• **YOUR ASSIGNMENT**: Begin with the line containing "discount: 20% = 1488.84 -> 20% = 1724.84" and copy every line after it to the end of the entries, exactly, leaving out the lines before it.

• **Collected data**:
* * * * *
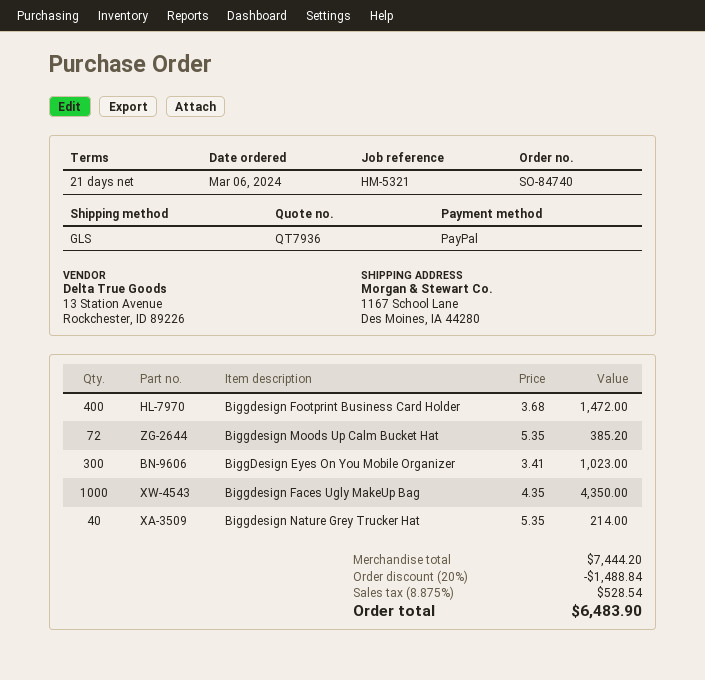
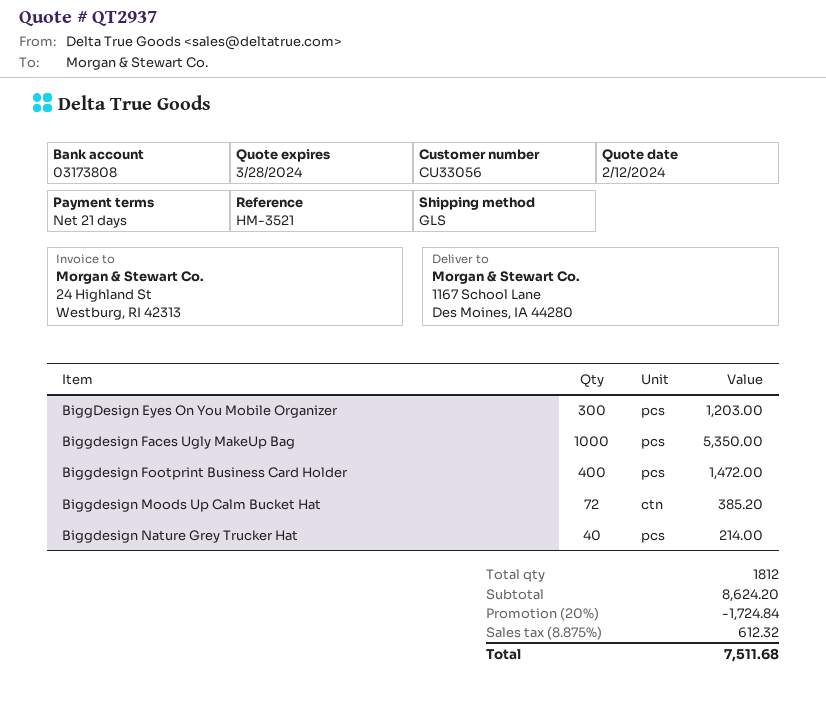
quote number: QT7936 -> QT2937
reference: HM-5321 -> HM-3521
BiggDesign Eyes On You Mobile Organizer: 300 for 1023.00 -> 300 for 1203.00
Biggdesign Faces Ugly MakeUp Bag: 1000 for 4350.00 -> 1000 for 5350.00
subtotal: 7444.20 -> 8624.20
discount: 20% = 1488.84 -> 20% = 1724.84
tax: 8.875% = 528.54 -> 8.875% = 612.32
total: 6483.90 -> 7511.68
* * * * *
• **RESULT OF THE TASK**:
discount: 20% = 1488.84 -> 20% = 1724.84
tax: 8.875% = 528.54 -> 8.875% = 612.32
total: 6483.90 -> 7511.68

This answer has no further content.